BEGIN
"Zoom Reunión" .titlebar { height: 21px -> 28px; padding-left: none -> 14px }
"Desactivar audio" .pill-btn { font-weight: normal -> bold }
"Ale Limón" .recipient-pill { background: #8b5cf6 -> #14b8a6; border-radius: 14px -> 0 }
END
BEGIN
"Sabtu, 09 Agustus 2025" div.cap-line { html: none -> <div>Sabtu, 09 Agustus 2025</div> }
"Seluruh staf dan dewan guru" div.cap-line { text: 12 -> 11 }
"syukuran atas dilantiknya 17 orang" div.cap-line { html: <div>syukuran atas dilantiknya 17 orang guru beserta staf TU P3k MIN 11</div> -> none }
END
Using the listing above, say how many of its lines include "staf", offering nothing besides the number.

■ Final answer ■
2